[Mesa-dev] [RFC] opencl: mega-cl

Mon Feb 26 13:06:30 UTC 2018

On Mon, Feb 26, 2018 at 7:10 AM, Emil Velikov <emil.l.velikov at gmail.com> wrote:
> Hi guys,
>
> Having attempted a similar thing in the past, I think there are two
> things at play here.
> As such I'd recommend trying to keep them separate.
>
> 1) Having a single and/or modular - state-tracker <> pipe-driver setup
> 2) "Hilarities" when having NIR code multiple times per process
>
> On 26 February 2018 at 01:54, Rob Clark <robdclark at gmail.com> wrote:
>> On Sun, Feb 25, 2018 at 3:00 PM, Francisco Jerez <currojerez at riseup.net> wrote:
>>> Seems like a serious hack to me to work around broken linking...  IMO we
>>> should just fix the linking issue.  The symbols for the various GLSL
>>> types need to be linked with the proper binding and visibility -- I
>>> assume that the cause of your problem is that people are making
>>> assumptions about the equality of GLSL types based on their memory
>>> addresses *and* marking the symbols as hidden *and* passing pointers to
>>> GLSL types across shared objects?  That sounds like a recipe for
>>> disaster.
>>
>> tbh, maybe hack, or I think more likely, maybe a good idea.. I'm not
>> terribly sold on the idea of dynamically loading pipe driver and
>> linking a lot of shared code into N different pipe_${driver}.so on
>> disk, since the # of drivers seems to be greater than # of state
>> trackers.. not to mention multiple copies of shared gallium code in
>> memory due to being statically linked into both state tracker and
>> driver.
>>
> This is a) above.
> If using a dynamic pipe-drivers across the tree one can achieve very
> good disk util.
> All the bits for DRI, VDPAU and others is there, we just need a
> configure toggle.
>
> The call which approach to use will be left to the distribution.
>
>> That said, glsl_type's defn does seem to expect to only exist once in
>> a process, ie. == is ptr comparison and when you link nir/glsl_types
>> into both state tracker and driver, glsl_type ptrs are getting passed
>> across that boundary.  I'm not really sure that is worth fixing (ie.
>> why should it exist twice in a process in the first place?)
>>
> This seems like b) - a bug, IMHO, which we should fix regardless of the above.
>
> Why - it's possible to have an application use OpenCL, Vulkan (even
> VDPAU, GL, etc.).
> Thus effectively pulling the NIR codebase multiple times in the same process.

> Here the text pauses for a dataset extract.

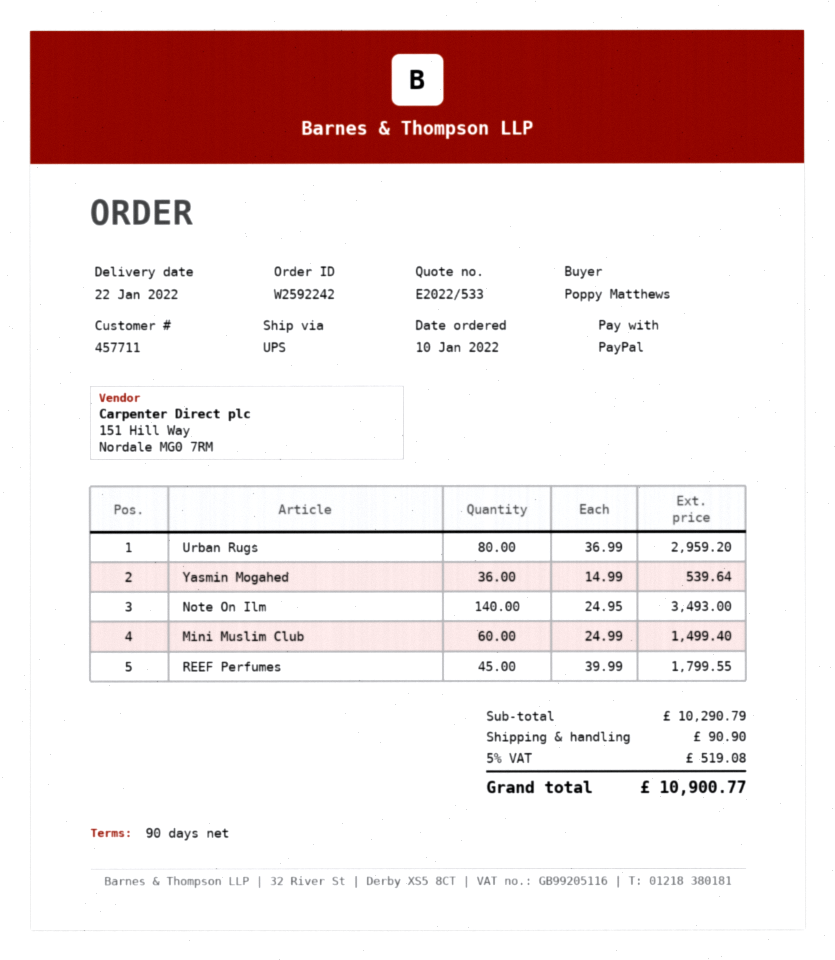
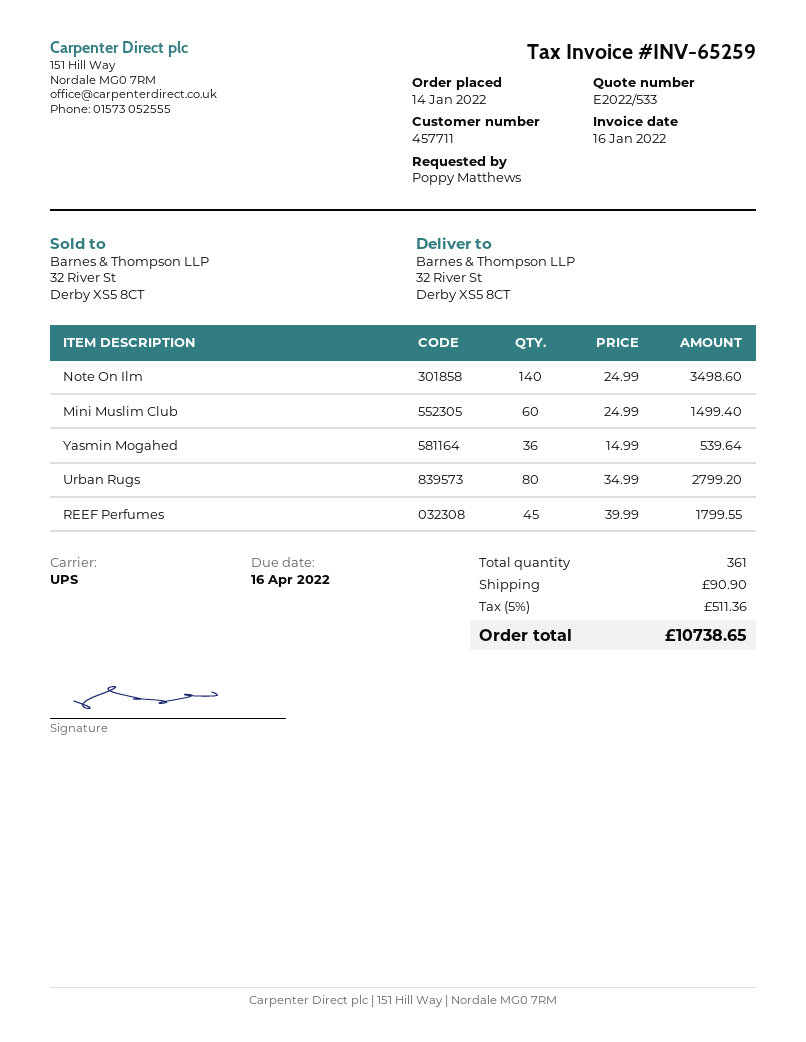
order date: 2022-01-10 -> 2022-01-14
Urban Rugs: 80 x 36.99 = 2959.20 -> 80 x 34.99 = 2799.20
Note On Ilm: 140 x 24.95 = 3493.00 -> 140 x 24.99 = 3498.60
tax: 5% = 519.08 -> 5% = 511.36
total: 10900.77 -> 10738.65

But, each will have it's own pipe_contexts and they wouldn't be
sharing shaders between them, so that case of NIR (or really
glsl_types) existing multiple times in a process should be harmless.

Unless there is some linker magic to make it only use the first copy
of glsl_types that gets loaded, when it is statically linked into
multiple different .so's, I think the only other option to make
dynamic pipe loader work would be to make libnir into an .so

> Of the top of my head it sounds like we have a bunch of global
> variables, which are causing the problem.
> Or perhaps it's the screen sharing that bites us?
>
>> Maybe there are some linker tricks to solve this, idk.. that is a bit
>> outside my area of expertise.
>
> Last time I've looked symbols were properly annotated.
>
> Rob, can you try dropping the freedreno symbol from
> src/gallium/targets/dri/dri.sym.
> I'm about ~90% sure that it will fix your problem.
>

Hmm, that just makes clGetPlatformIDs() fail in a weird way (returns
-1001).. maybe something funny going on with build?

but I'm not entirely sure how you were expecting that to avoid two
instances of glsl_types (and it's corresponding singleton's)

BR,
-R